- Pitcher
- Born: November 1, 1994 (age 31) West Monroe, Louisiana, U.S.
- Batted: RightThrew: Right

MLB debut
- April 13, 2023, for the Tampa Bay Rays

Last MLB appearance
- June 14, 2023, for the Detroit Tigers

MLB statistics
- Win–loss record: 0–0
- Earned run average: 2.57
- Strikeouts: 5
- Stats at Baseball Reference

Teams
- Tampa Bay Rays (2023); Detroit Tigers (2023);

= Braden Bristo =

American baseball player (born 1994)

Braden James Bristo (born November 1, 1994) is an American former professional baseball pitcher. He played in Major League Baseball (MLB) for the Tampa Bay Rays and Detroit Tigers.

==Career==
Bristo attended Ouachita Christian High School in Monroe, Louisiana and played college baseball at Louisiana Tech University. He played college baseball for the Louisiana Tech Bulldogs.

===New York Yankees===
The New York Yankees selected Bristo in the 23rd round of the 2016 Major League Baseball draft. Bristo spent his first professional season with the Pulaski Yankees in 2016, logging a 6.00 ERA across 10 appearances.

In 2017, Bristo split the year with the Single–A Charleston RiverDogs and the Low–A Staten Island Yankees. In 16 combined games, he registered a 2.64 ERA with 36 strikeouts and four saves in 30 2/3 innings pitched. He spent the 2018 season split between Charleston and the High–A Tampa Tarpons, accumulating a 2.14 ERA with 63 strikeouts and 7 saves in 54 2/3 innings across 35 appearances. In 2019 Bristo appeared for Tampa and the Double–A Trenton Thunder. He made 38 total appearances between the two affiliates, recording a 2.60 ERA with 84 strikeouts across 65 2/3 innings of work.

Bristo did not play a game in 2020 due to the cancellation of the minor league season because of the COVID-19 pandemic.
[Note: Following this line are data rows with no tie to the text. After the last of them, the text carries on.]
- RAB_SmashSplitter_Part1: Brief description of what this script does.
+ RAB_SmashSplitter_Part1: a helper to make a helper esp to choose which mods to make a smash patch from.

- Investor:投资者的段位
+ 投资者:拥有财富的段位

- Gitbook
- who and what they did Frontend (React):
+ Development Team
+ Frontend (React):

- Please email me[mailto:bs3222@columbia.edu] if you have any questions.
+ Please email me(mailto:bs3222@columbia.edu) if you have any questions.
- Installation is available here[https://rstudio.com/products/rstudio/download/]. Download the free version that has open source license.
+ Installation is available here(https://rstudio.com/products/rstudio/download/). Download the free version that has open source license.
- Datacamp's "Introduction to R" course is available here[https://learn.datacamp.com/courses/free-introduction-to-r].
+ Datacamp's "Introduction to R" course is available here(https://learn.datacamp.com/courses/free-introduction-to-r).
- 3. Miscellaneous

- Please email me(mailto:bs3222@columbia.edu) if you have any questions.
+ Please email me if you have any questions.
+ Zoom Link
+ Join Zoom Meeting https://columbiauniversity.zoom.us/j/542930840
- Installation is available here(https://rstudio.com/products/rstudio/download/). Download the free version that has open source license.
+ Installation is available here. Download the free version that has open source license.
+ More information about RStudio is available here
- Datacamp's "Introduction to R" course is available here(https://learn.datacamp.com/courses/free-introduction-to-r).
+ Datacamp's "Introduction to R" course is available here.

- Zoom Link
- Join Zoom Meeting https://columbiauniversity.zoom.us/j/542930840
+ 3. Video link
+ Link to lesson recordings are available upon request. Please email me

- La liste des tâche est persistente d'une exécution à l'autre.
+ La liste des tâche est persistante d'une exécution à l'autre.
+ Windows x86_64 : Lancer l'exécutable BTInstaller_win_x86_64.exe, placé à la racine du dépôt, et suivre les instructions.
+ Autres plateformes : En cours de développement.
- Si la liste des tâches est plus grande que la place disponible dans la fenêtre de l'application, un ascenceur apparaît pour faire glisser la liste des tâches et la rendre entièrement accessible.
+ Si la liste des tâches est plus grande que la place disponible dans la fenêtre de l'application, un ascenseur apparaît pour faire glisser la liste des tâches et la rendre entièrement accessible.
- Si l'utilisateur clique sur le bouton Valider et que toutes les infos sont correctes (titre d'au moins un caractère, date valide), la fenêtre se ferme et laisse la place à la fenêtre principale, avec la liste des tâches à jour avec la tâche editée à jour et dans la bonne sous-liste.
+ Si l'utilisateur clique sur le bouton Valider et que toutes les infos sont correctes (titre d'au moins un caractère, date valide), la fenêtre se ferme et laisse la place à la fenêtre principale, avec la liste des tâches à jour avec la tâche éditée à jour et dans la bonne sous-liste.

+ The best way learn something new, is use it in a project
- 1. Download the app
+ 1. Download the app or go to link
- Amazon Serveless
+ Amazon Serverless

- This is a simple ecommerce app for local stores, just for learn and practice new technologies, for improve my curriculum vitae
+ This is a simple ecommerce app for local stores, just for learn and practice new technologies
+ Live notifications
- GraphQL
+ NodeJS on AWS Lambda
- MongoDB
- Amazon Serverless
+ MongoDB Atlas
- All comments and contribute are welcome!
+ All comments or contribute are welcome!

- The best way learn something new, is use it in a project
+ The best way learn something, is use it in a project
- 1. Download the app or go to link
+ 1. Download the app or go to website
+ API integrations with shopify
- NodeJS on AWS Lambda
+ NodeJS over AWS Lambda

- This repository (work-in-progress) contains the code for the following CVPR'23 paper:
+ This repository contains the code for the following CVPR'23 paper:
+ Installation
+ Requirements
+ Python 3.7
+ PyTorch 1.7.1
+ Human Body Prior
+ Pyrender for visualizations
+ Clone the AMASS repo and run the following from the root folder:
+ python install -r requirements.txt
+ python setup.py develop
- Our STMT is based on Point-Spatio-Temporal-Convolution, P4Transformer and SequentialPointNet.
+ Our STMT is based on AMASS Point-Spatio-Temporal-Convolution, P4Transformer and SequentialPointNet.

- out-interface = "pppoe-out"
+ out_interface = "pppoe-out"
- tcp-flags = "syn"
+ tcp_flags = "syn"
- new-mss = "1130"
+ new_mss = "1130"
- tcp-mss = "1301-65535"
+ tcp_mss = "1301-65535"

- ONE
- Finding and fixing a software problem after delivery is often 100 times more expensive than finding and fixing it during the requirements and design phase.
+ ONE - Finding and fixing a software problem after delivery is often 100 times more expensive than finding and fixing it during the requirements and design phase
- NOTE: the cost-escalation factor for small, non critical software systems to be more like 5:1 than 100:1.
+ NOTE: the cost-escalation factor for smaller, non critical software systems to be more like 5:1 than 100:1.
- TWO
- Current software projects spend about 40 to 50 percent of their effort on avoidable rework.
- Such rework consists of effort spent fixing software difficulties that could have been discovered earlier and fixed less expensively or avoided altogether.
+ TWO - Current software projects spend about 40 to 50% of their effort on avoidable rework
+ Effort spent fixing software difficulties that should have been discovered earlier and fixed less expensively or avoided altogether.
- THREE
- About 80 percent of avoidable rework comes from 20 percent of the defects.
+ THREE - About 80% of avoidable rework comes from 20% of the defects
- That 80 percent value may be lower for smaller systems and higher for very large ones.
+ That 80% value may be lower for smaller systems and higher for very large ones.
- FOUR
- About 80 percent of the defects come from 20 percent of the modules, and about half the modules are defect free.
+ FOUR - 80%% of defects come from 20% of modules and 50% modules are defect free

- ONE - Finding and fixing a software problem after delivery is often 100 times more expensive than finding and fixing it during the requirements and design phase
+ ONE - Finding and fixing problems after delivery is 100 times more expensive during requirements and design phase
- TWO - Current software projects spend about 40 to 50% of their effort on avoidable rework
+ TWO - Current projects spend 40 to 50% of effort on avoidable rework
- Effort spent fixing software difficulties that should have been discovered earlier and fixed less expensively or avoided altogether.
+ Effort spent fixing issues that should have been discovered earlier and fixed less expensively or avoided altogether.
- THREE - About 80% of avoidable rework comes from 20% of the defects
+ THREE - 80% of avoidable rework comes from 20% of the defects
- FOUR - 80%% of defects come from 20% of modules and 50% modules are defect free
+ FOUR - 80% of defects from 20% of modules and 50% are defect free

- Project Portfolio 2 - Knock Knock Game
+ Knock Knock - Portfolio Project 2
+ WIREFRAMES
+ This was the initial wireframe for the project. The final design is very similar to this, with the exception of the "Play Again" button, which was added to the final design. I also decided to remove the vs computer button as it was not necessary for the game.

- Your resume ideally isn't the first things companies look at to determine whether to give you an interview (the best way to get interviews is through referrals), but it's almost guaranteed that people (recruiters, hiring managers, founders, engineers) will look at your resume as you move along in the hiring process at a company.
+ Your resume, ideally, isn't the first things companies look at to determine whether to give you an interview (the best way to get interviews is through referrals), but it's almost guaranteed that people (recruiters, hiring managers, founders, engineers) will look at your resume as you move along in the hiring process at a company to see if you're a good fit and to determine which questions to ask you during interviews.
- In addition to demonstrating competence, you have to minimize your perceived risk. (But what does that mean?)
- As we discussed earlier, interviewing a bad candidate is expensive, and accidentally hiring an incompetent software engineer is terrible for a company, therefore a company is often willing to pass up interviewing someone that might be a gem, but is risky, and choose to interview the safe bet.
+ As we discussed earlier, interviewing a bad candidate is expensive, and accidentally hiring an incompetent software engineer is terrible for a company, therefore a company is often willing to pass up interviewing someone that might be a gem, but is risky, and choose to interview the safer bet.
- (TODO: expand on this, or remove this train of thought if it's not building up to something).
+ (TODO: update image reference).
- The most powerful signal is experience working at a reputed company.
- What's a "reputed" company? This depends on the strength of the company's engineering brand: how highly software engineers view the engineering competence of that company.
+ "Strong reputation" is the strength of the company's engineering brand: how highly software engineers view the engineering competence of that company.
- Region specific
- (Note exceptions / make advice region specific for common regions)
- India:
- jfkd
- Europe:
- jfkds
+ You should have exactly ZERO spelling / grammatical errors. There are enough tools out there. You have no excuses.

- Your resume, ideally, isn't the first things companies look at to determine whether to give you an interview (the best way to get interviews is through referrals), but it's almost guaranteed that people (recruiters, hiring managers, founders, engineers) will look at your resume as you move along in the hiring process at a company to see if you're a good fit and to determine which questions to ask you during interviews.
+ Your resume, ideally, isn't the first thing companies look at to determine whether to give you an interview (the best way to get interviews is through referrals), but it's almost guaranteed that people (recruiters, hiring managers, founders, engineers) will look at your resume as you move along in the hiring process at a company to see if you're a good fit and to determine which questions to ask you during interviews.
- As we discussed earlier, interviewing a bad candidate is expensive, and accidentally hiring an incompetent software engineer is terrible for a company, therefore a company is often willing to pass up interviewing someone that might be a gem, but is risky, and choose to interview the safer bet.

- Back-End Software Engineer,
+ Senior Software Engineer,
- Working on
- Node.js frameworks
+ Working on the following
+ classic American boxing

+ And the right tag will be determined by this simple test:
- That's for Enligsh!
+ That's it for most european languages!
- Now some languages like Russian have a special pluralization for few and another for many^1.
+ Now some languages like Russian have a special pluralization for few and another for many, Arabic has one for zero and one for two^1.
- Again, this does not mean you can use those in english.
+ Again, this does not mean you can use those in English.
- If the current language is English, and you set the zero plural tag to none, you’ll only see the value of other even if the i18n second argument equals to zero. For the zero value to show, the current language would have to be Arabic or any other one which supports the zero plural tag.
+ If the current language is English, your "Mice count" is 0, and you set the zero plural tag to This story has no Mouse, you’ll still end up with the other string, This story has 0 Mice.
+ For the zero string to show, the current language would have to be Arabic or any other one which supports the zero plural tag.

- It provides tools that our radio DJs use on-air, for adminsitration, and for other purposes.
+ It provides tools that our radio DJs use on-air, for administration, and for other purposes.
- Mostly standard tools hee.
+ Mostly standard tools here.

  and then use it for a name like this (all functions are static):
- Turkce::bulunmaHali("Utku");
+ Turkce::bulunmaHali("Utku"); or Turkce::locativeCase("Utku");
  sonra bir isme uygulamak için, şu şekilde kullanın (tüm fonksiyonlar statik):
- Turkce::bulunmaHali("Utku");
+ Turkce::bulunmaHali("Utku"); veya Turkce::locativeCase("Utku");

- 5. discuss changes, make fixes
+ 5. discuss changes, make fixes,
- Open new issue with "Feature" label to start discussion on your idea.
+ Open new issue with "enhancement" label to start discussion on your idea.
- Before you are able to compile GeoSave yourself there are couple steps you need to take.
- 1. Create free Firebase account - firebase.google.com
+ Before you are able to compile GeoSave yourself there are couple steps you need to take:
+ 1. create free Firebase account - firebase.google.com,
He spent the 2021 season with the Triple–A Scranton/Wilkes-Barre RailRiders, appearing in 38 contests and posting a 4.86 ERA with 61 strikeouts in 50 innings pitched. Bristo returned to Scranton for the 2022 season, registering a 4.56 ERA with 64 strikeouts in 53 1/3 innings pitched across 41 games. He elected free agency following the season on November 10, 2022.

===Tampa Bay Rays===
On December 21, 2022, Bristo signed a minor league contract with the Tampa Bay Rays organization. The Rays selected his contract for promotion to the major league roster on April 13, 2023. Bristo debuted later that day in a game against the Boston Red Sox, striking out four over three hitless innings, gaining his first major league save. On April 29, Bristo was designated for assignment following the waiver claim of Javy Guerra.

===Detroit Tigers===
On May 1, 2023, Bristo was claimed off waivers by the Detroit Tigers, and was optioned to the Triple-A Toledo Mud Hens. On May 30, the Tigers recalled Bristo to the active roster to take over for Eduardo Rodríguez, who was placed on the injured list. In two games for Detroit, he allowed three runs (two earned) on five hits and three walks in 4.0 innings of work. Following a trade in which the Tigers acquired Blair Calvo from the Colorado Rockies, Bristo was designated for assignment by the team on June 18. He cleared waivers and was sent outright to Triple–A Toledo on June 25. In 38 games for Toledo, Bristo compiled a 7.19 ERA with 53 strikeouts across 41 1/3 innings pitched. He elected free agency following the season on November 6.

On April 23, 2024, Bristo announced his retirement from professional baseball.